Si bien los científicos pueden replicar las propiedades químicas y ópticas de los diamantes naturales, los diamantes cultivados en laboratorio, también conocidos como diamantes sintéticos, diamantes creados en laboratorio o LGD, se producen en tan solo unas semanas mediante uno de dos métodos: alta presión y alta temperatura (HPHT) o deposición química de vapor (CVD).
Los gemólogos expertos pueden apreciar la diferencia en las estructuras de crecimiento cristalino de los diamantes naturales y los diamantes de baja ley (LGD).
Si bien los científicos pueden replicar las propiedades químicas y ópticas de los diamantes naturales, los diamantes cultivados en laboratorio, también conocidos como diamantes sintéticos, diamantes creados en laboratorio o LGD, se producen en tan solo unas semanas mediante uno de dos métodos: alta presión y alta temperatura (HPHT) o deposición química de vapor (CVD).
Los gemólogos expertos pueden apreciar la diferencia en las estructuras de crecimiento cristalino de los diamantes naturales y los diamantes de baja ley (LGD).
Los diamantes naturales suelen crecer con forma octaédrica como dos pirámides unidas por la base, mientras que los cristales de los diamantes CVD se forman en capas alargadas y los de los diamantes HPHT crecen con una forma más cúbica.

Por qué el origen importa al comprar diamantes
Ahora que ya sabes cómo se formó esa brillante gema en tu dedo, ¿por qué vale la pena considerar su origen?

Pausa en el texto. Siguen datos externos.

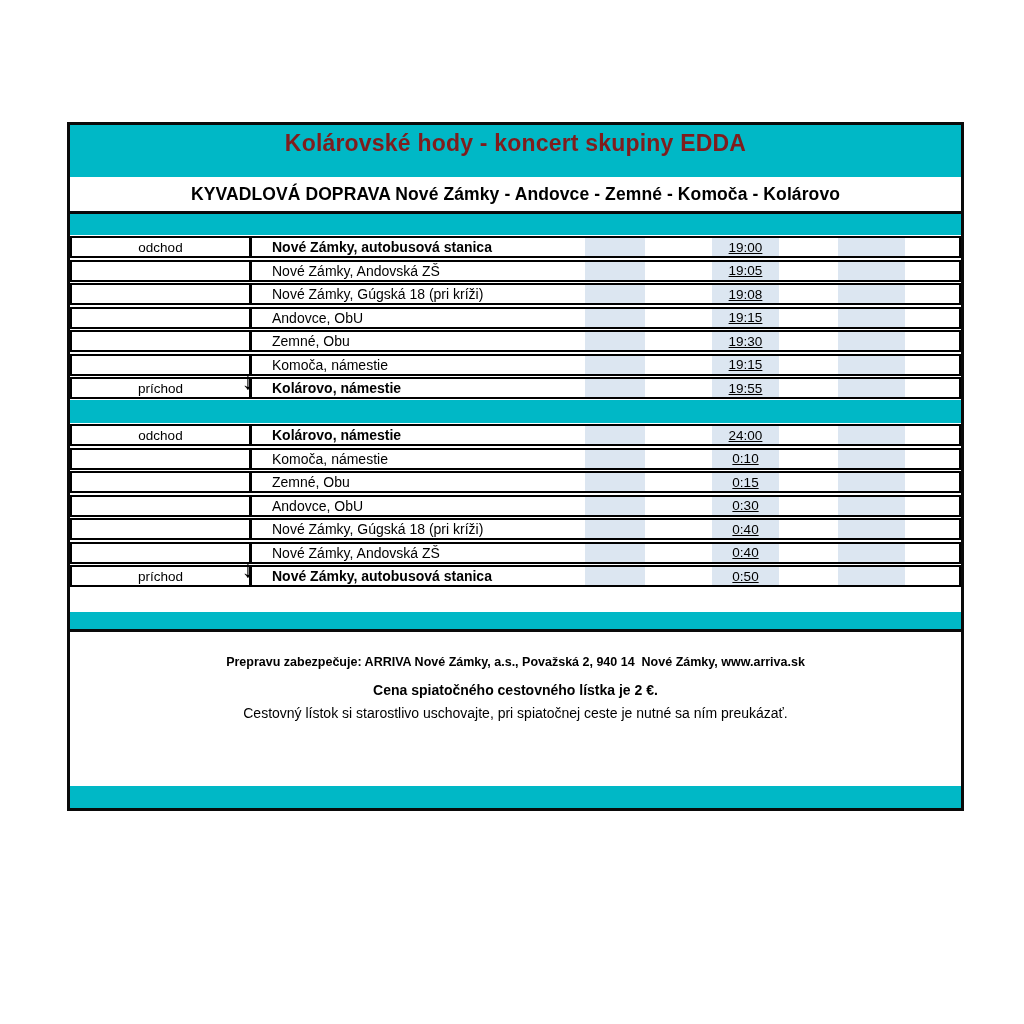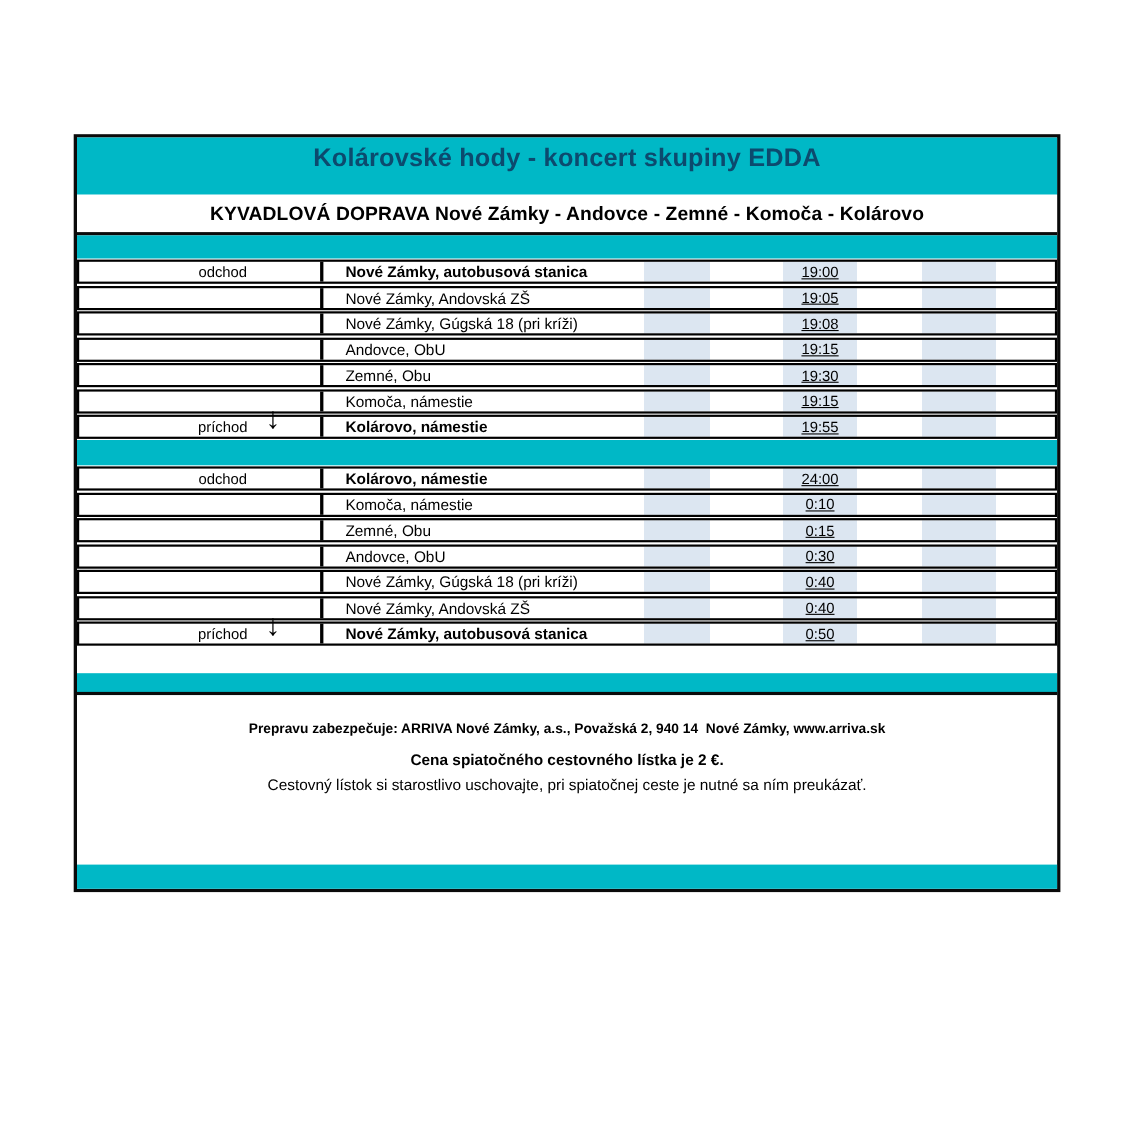--- a/index.html
+++ b/index.html
@@ -18,7 +18,7 @@
   }
 
   
-  .hdr{ height:52px; background:var(--teal); color:#0c4a6e; text-align:center; flex:none; }
+  .hdr{ height:52px; background:var(--teal); color:#7f1d1d; text-align:center; flex:none; }
   .hdr-title{ font-size:23px; font-weight:bold; line-height:30px; padding-top:3px; letter-spacing:.2px; }
   .hdr-date{ font-size:13px; font-weight:bold; line-height:16px; }
 

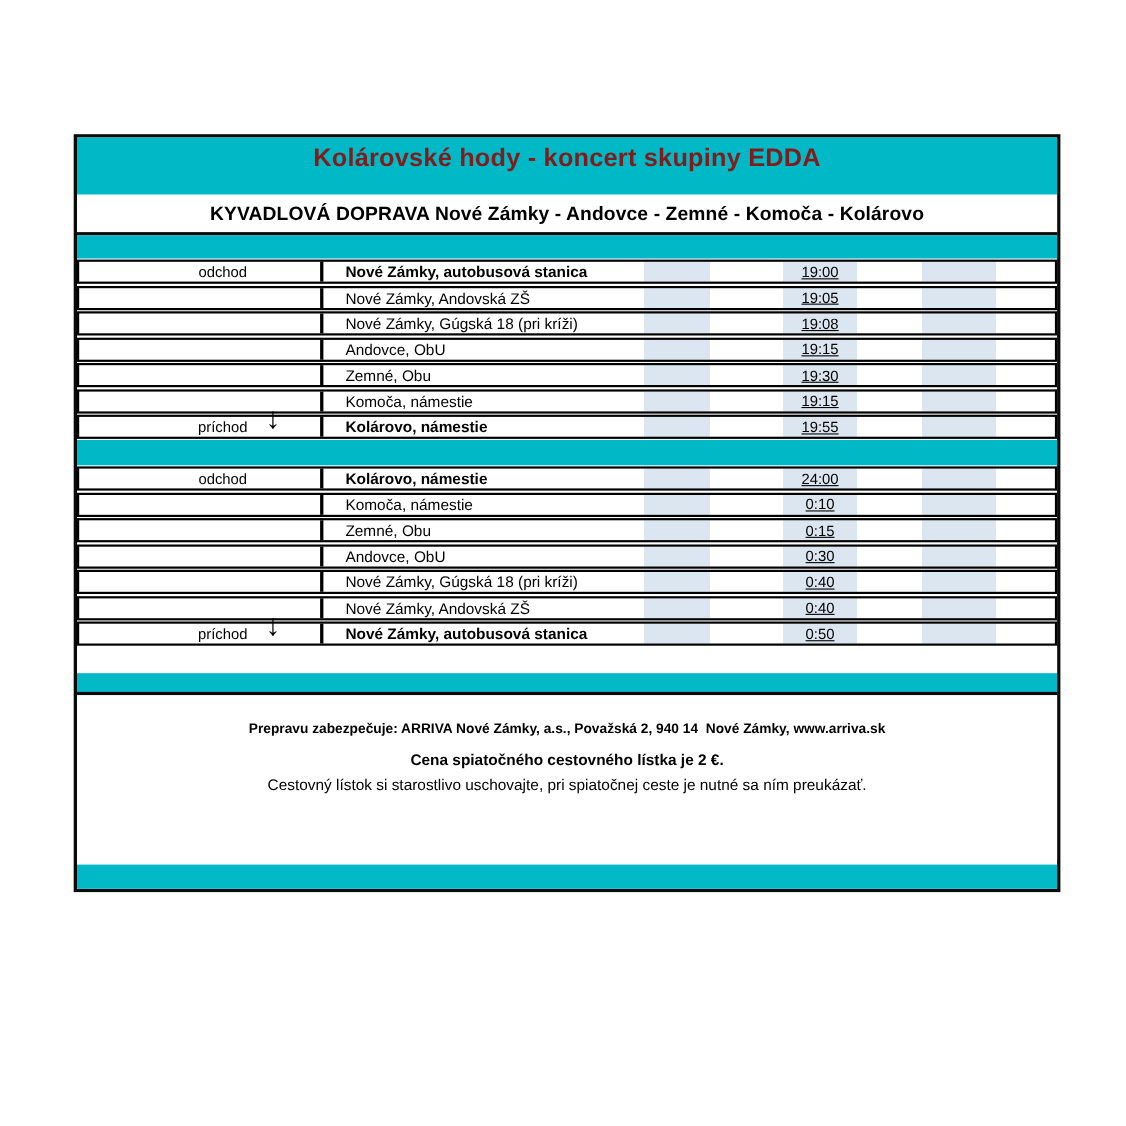--- a/index.html
+++ b/index.html
@@ -52,7 +52,6 @@
   .cell-label{
     width:177px; flex:none; display:flex; align-items:center; justify-content:center;
     font-size:13.5px;
-    margin-left:42px;
   }
   .cell-stop{
     flex:1; border-left:3px solid #000; padding-left:20px;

Ahora que ya sabes cómo se formó esa brillante gema en tu dedo, ¿por qué vale la pena considerar su origen?
Pues bien, comprender el origen de un diamante, desde las profundidades de la Tierra hace miles de años, y el viaje que ha realizado hasta llegar a ti, es una forma de realzar su significado.
Un diamante natural no es solo un accesorio, sino una valiosa pieza de la historia de nuestro mundo.
De hecho, la posibilidad de conocer el origen de un diamante es un tema en sí mismo, y muchos compradores buscan certificaciones de terceros e iniciativas de trazabilidad para verificar la procedencia del diamante.
De hecho, la posibilidad de conocer el origen de un diamante es un tema en sí mismo, y muchos compradores buscan certificaciones de terceros e iniciativas de trazabilidad para verificar la procedencia del diamante.
Si bien les fascina saber el país y la mina donde se extrajo, también quieren saber que su gema ha sido obtenida, manipulada y comercializada de forma responsable.
Su historia milenaria es lo que distingue a los diamantes naturales de sus homólogos cultivados en laboratorio, que se fabrican en cuestión de días o semanas.
Su historia milenaria es lo que distingue a los diamantes naturales de sus homólogos cultivados en laboratorio, que se fabrican en cuestión de días o semanas.
Conocer el increíble recorrido de cada diamante natural nos recuerda su extraordinaria resistencia, rareza y belleza, cualidades simplemente inigualables.